I chose a Line Plot with Confidence Intervals because it is the standard and most effective way to visualize trends over time (Time Series Analysis). By plotting the average IMDb score year-by-year, I can instantly see if the quality of content is trending upwards, downwards, or staying flat. Separating Movies and TV Shows (using different colors) allows me to compare their individual performance, while the shaded confidence intervals show the variability of ratings in each year.

##### 2. What is/are the insight(s) found from the chart?

**TV Shows consistently outperform Movies:** The blue line (TV Shows) is consistently higher than the orange line (Movies) for almost the entire 20-year period. This indicates that serialized content on Amazon Prime generally achieves higher user satisfaction ratings than its feature film library.

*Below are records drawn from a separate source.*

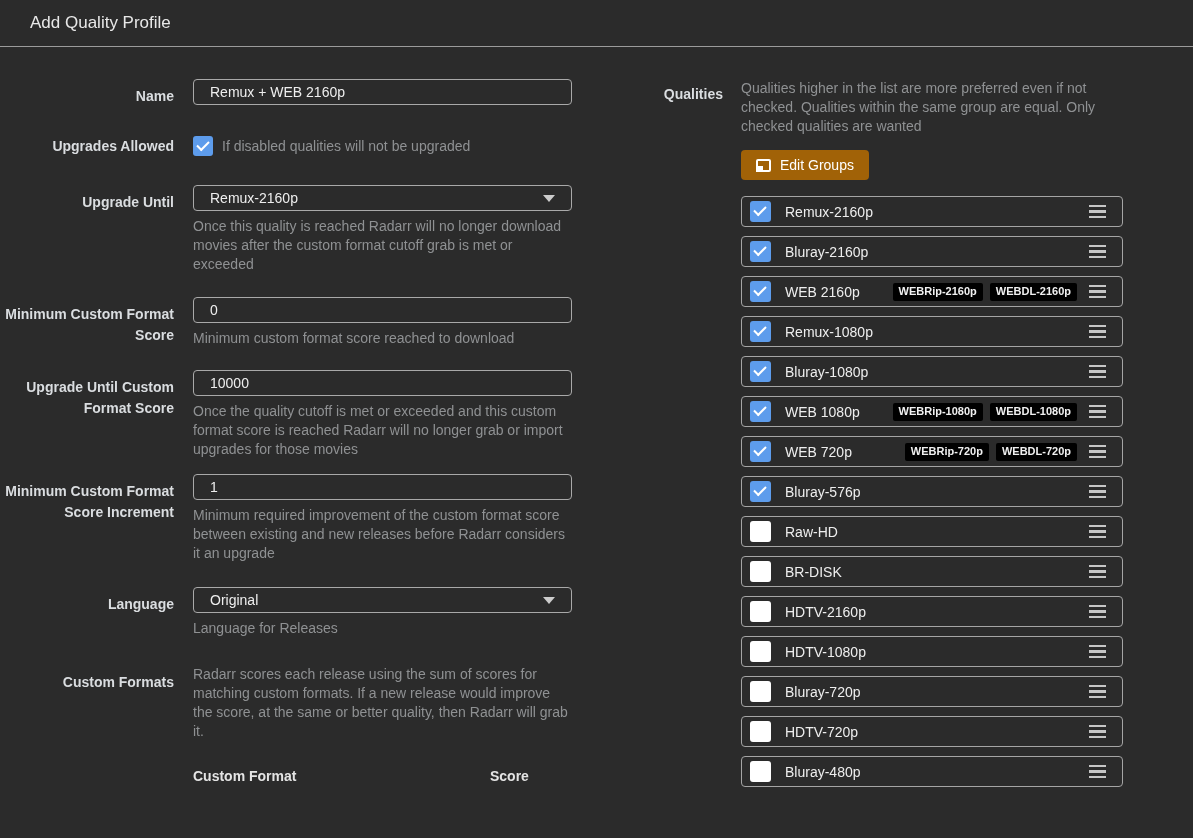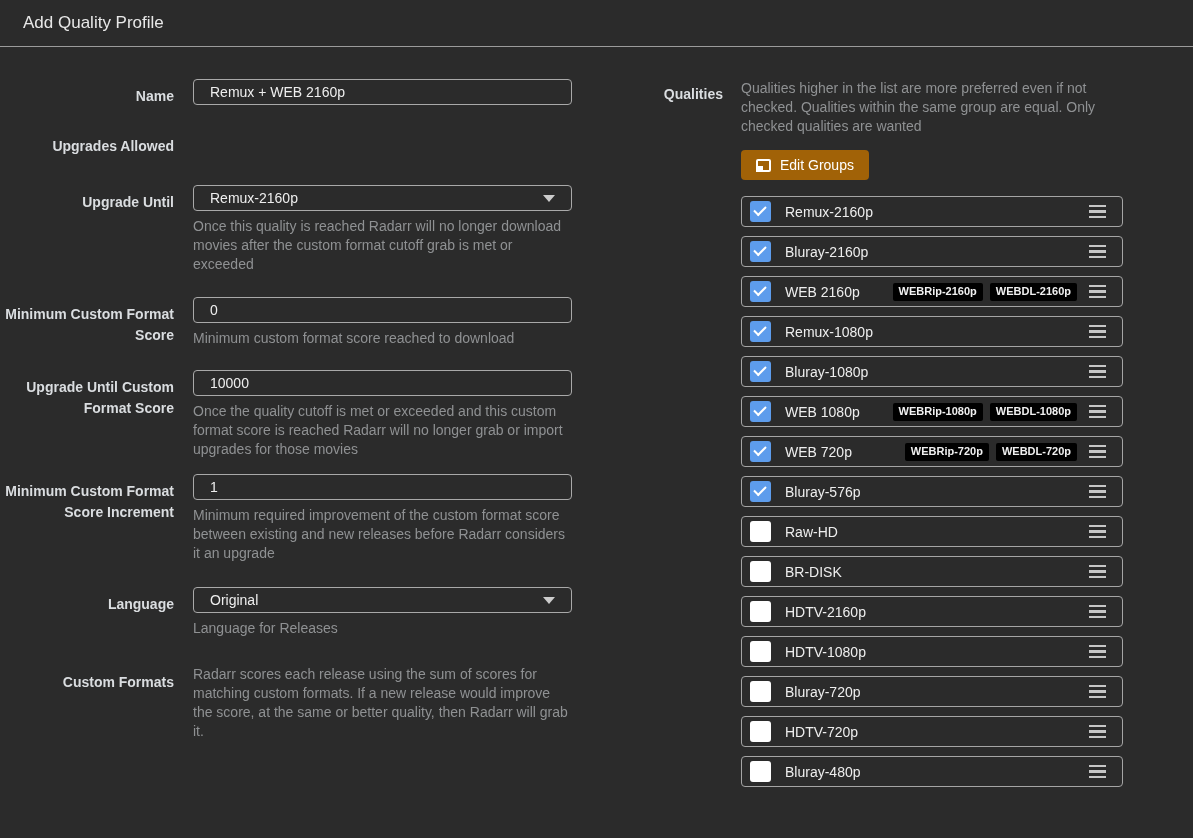"Add Quality Profile" .modal-header { padding: 13px 24px 0 23px -> 13px 24px 0 30px }
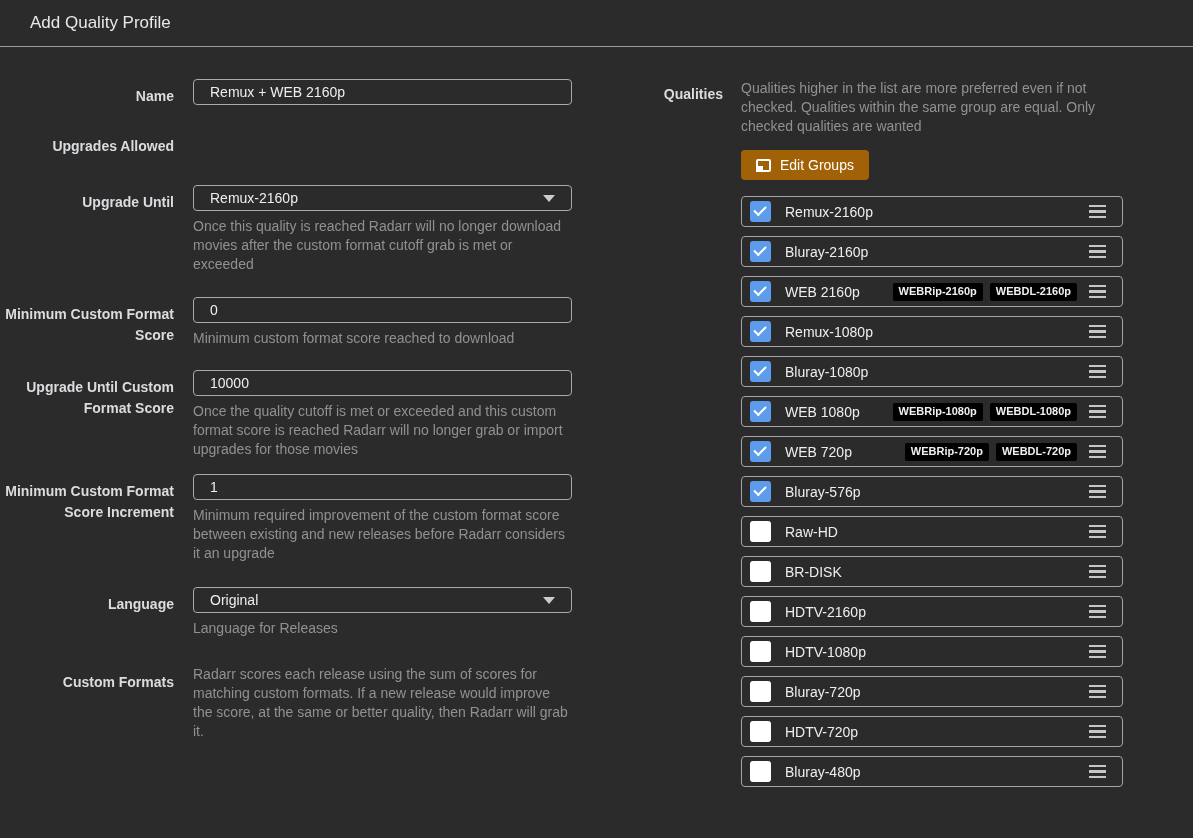"If disabled qualities will not" div.form-control-wrap { html: none -> <div> <span></span> <span>If disabled qualities will not be upgraded</span> </div> }
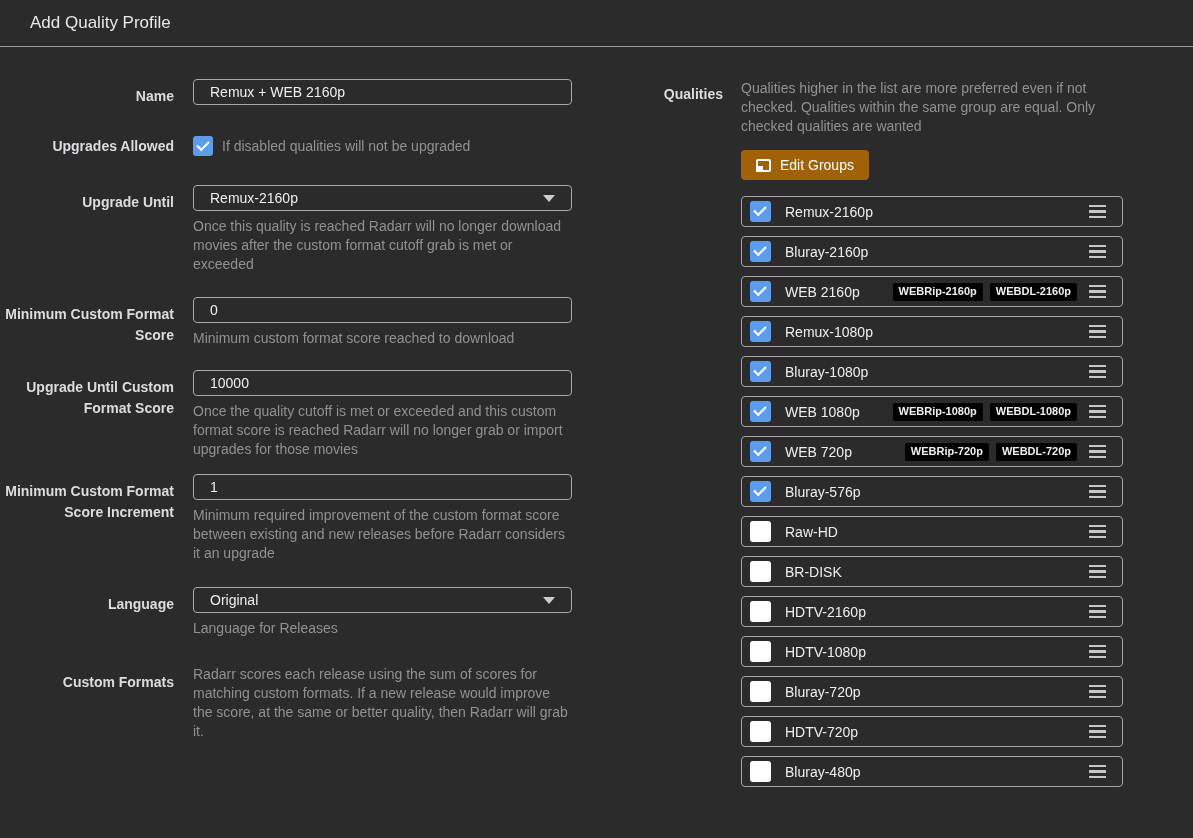"Custom Format" div.cf-table-head { html: none -> <div> <div>Custom Format</div> <div>Score</div> </div> }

**Movie Quality Stagnation/Decline:** The average movie rating (orange line) hovers around or below the platform average (5.25), showing a long-term trend of stagnation. There is a noticeable dip in recent years (2020-2022), likely due to the influx of lower-budget direct-to-streaming titles or "filler" content acquired to boost volume.

**Volatile Peaks for Shows:** While TV shows rate higher on average, their line is more "jagged" or volatile. This suggests that a few highly-rated hit series (like The Boys or Invincible) can spike the average for a year, whereas a bad batch of shows can pull it down significantly.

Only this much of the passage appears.